For years, we’ve heard that the SEC’s Enforcement Division has been policing cybersecurity breach disclosures and related disclosure controls. The SEC has conducted a number of SEC investigations over that time, but very few of those have seen the light of day. We recently blogged a few times about one of those, the SEC’s Solar Winds inquiry.
A few days ago, the SEC’s Enforcement Staff announced a settlement resulting in a $1 million civil penalty following a June action regarding a disclosure control deficiency relating to a cyber incident.
While the factual details of each enforcement proceeding are important for a full understanding of the SEC Staff’s position, let’s focus on some practical lessons from these actions and some related steps you can take now:
1. Update hypothetical risk factors: A good risk factor is broad enough to cover foreseeable hypothetical risks (e.g., a cyber breach “could” result in a material adverse impact) – but also specifically covers adverse events that have actually taken place (e.g., a cyber breach occurred and “had” a material adverse impact relating to XYZ). A disclosure that an event “could” occur when it has actually occurred will receive SEC scrutiny as misleading. And it also essentially fails to provide the liability warning and protection you want from your risk factors.Take a look at your risk factors and focus on reviewing the hypothetical risk disclosures. Have they actually occurred? If so, it is critical to update with the specific situation and details. That could mean something as little as changing a verb or adding specific disclosures and the actual adverse impacts regarding an event that has actually occurred.
2. Be transparent and accurate: When announcing a cybersecurity intrusion – or really anything – you must accurately report the event. Understating the scope of the breach or merely hypothetically noting that certain information “may” have been compromised when, in fact, you are aware that your company “was” compromised will be viewed as a misleading statement or an omission of a material fact necessary to make the statement not misleading.

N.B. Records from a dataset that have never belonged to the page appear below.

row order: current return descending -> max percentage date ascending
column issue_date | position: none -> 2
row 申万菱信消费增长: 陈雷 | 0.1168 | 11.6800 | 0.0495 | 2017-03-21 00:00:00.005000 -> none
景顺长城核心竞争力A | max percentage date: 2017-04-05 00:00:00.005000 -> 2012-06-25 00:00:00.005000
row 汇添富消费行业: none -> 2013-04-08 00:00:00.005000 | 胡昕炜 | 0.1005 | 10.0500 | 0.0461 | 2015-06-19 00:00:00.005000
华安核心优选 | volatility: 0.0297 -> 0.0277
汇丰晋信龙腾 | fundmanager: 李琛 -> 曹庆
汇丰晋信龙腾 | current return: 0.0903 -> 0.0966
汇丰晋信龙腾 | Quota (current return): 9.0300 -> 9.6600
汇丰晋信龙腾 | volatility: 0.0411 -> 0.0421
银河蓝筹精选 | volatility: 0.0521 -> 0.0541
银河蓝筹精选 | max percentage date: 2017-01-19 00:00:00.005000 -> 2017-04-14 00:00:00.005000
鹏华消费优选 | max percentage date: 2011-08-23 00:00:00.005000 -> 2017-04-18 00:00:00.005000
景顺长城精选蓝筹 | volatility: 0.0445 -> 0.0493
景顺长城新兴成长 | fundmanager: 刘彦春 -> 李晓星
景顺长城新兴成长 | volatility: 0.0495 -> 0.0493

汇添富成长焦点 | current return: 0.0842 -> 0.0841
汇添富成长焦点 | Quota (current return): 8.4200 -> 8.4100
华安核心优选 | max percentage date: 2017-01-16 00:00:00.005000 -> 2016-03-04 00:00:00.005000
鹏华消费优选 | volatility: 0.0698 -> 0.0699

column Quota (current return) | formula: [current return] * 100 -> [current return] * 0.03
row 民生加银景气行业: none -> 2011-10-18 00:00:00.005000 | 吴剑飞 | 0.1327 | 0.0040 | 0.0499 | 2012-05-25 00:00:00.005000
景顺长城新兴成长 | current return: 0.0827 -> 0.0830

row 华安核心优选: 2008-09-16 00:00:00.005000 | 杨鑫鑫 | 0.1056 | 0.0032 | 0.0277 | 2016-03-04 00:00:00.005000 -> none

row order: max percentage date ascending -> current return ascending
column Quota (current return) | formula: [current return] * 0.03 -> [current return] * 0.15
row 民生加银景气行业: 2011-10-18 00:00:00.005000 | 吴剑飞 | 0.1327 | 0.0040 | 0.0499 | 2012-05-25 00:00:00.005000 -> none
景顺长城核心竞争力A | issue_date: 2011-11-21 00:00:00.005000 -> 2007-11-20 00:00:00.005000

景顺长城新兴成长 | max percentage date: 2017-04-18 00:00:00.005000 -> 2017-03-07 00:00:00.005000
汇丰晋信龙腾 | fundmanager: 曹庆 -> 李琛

3. Don’t mislead: It is understandable that, after a breach, companies will want to reassure their customers and the market with statements about their cybersecurity defenses and remediations, but those statements will be subject to scrutiny. Again, you need to be transparent and accurate in your public disclosures and not overstate your defenses or reactions.
4. Get the info to decision makers: Make sure that you have effective disclosure controls around cyber events to ensure the relevant information is fully and promptly available to those responsible for SEC disclosures. In my experience, securities lawyers and executives responsible for SEC reporting may not have the technological expertise to fully understand the cyber incident, so it’s crucial that outside advisors and internal security personnel fully explain the situation in a way that can be understood by a lay person.

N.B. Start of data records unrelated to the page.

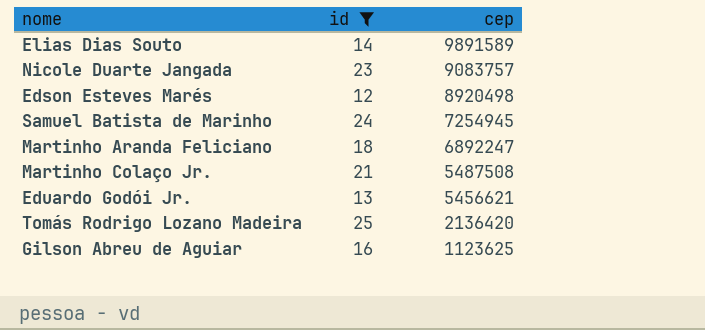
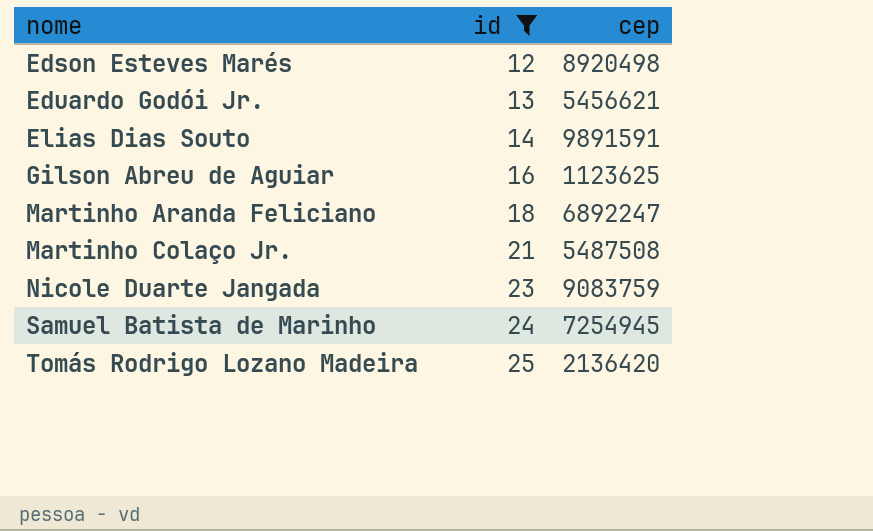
row order: cep descending -> nome ascending
Elias Dias Souto | cep: 9891589 -> 9891591
Nicole Duarte Jangada | cep: 9083757 -> 9083759

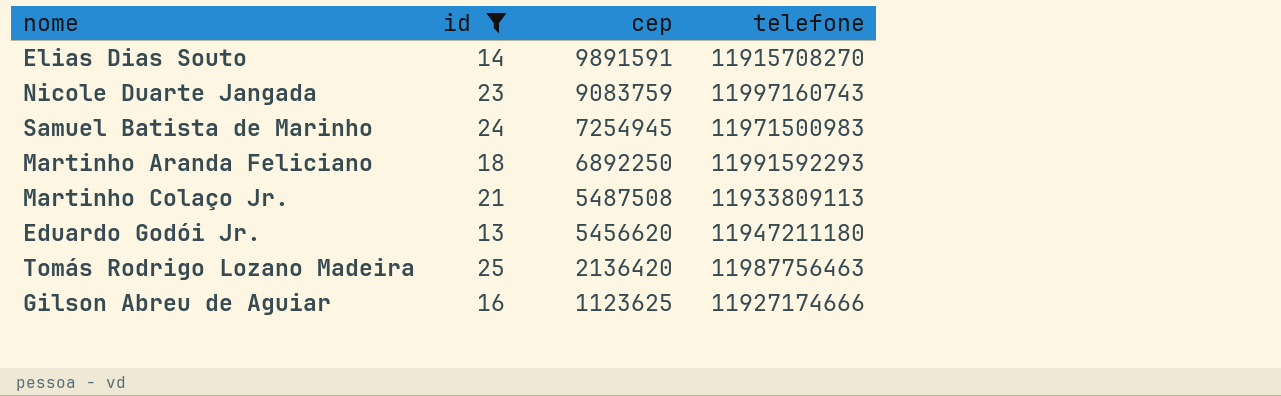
row order: nome ascending -> cep descending
column telefone | position: none -> 4
row Edson Esteves Marés: 12 | 8920498 -> none
Martinho Aranda Feliciano | cep: 6892247 -> 6892250
Eduardo Godói Jr. | cep: 5456621 -> 5456620

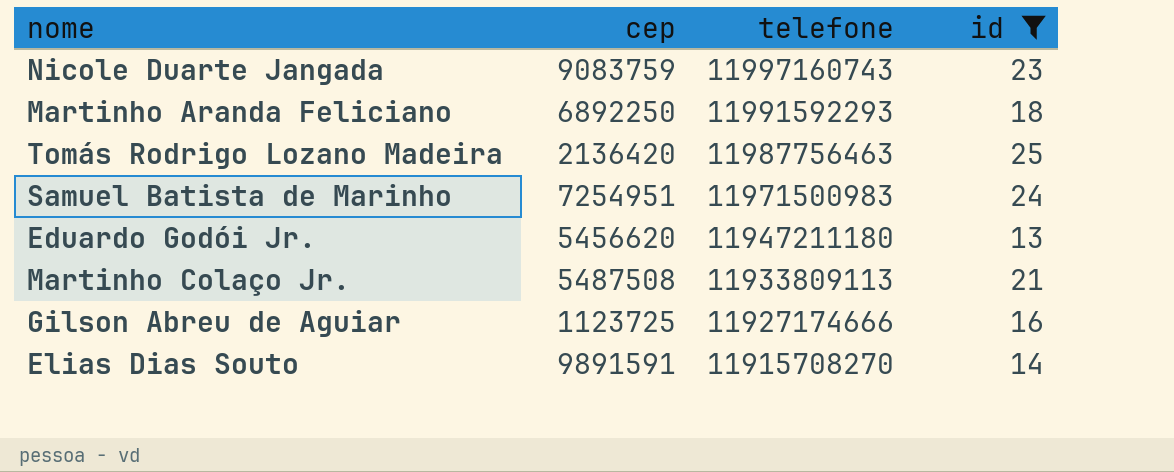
row order: cep descending -> telefone descending
column id | position: 2 -> 4
Samuel Batista de Marinho | cep: 7254945 -> 7254951
Gilson Abreu de Aguiar | cep: 1123625 -> 1123725

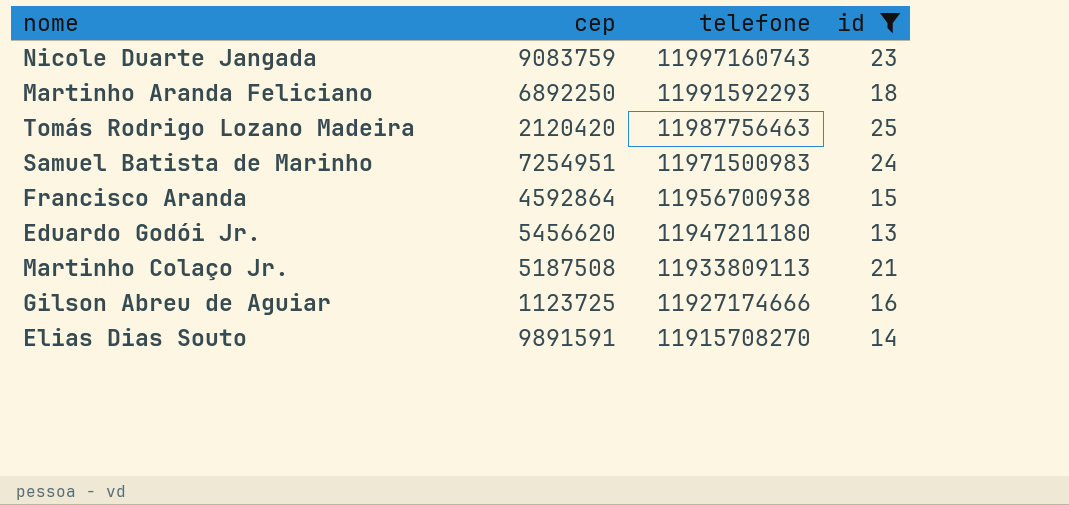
Tomás Rodrigo Lozano Madeira | cep: 2136420 -> 2120420
row Francisco Aranda: none -> 4592864 | 11956700938 | 15
Martinho Colaço Jr. | cep: 5487508 -> 5187508

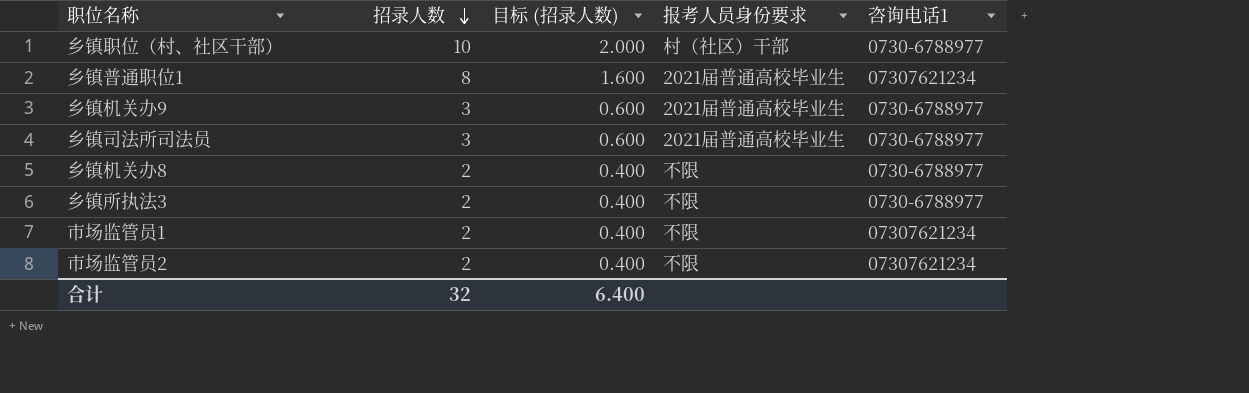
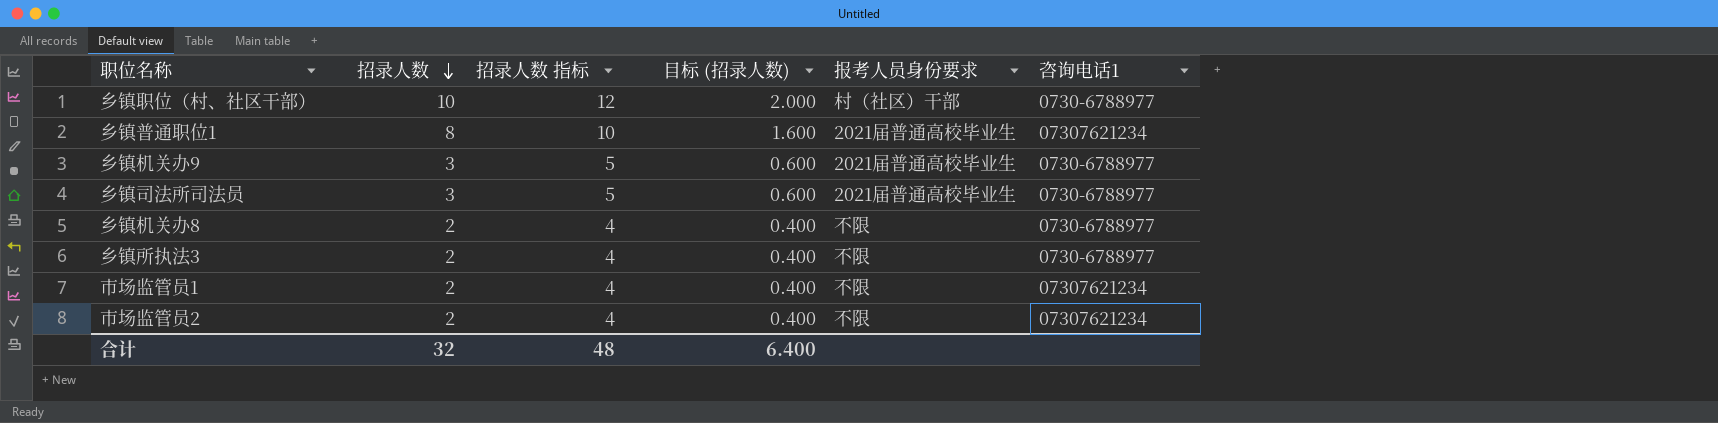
column 招录人数 指标 | formula: none -> [招录人数] + 2

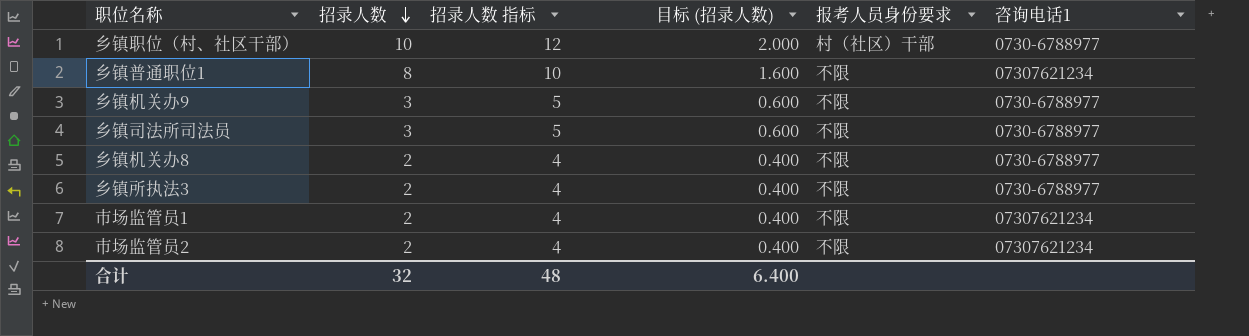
乡镇普通职位1 | 报考人员身份要求: 2021届普通高校毕业生 -> 不限
乡镇机关办9 | 报考人员身份要求: 2021届普通高校毕业生 -> 不限
乡镇司法所司法员 | 报考人员身份要求: 2021届普通高校毕业生 -> 不限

Companies often debate on when to disclose based on what is known at the time. Once that judgment is made, it is critical that the disclosure be fully vetted by those versed in SEC disclosures to be sure it’s accurate and not misleading.
5. Foreign private issuers are still subject to SEC disclosure rules: Although foreign private issuers are exempt from certain SEC rules, it is worth a reminder that their filings with the SEC on 6-K, 20-F, and otherwise must be accurate and not misleading. Foreign private issuers will want to stay current on SEC hot button topics like cybersecurity and ESG disclosures and be sure their disclosure controls and procedures around these topics operate effectively.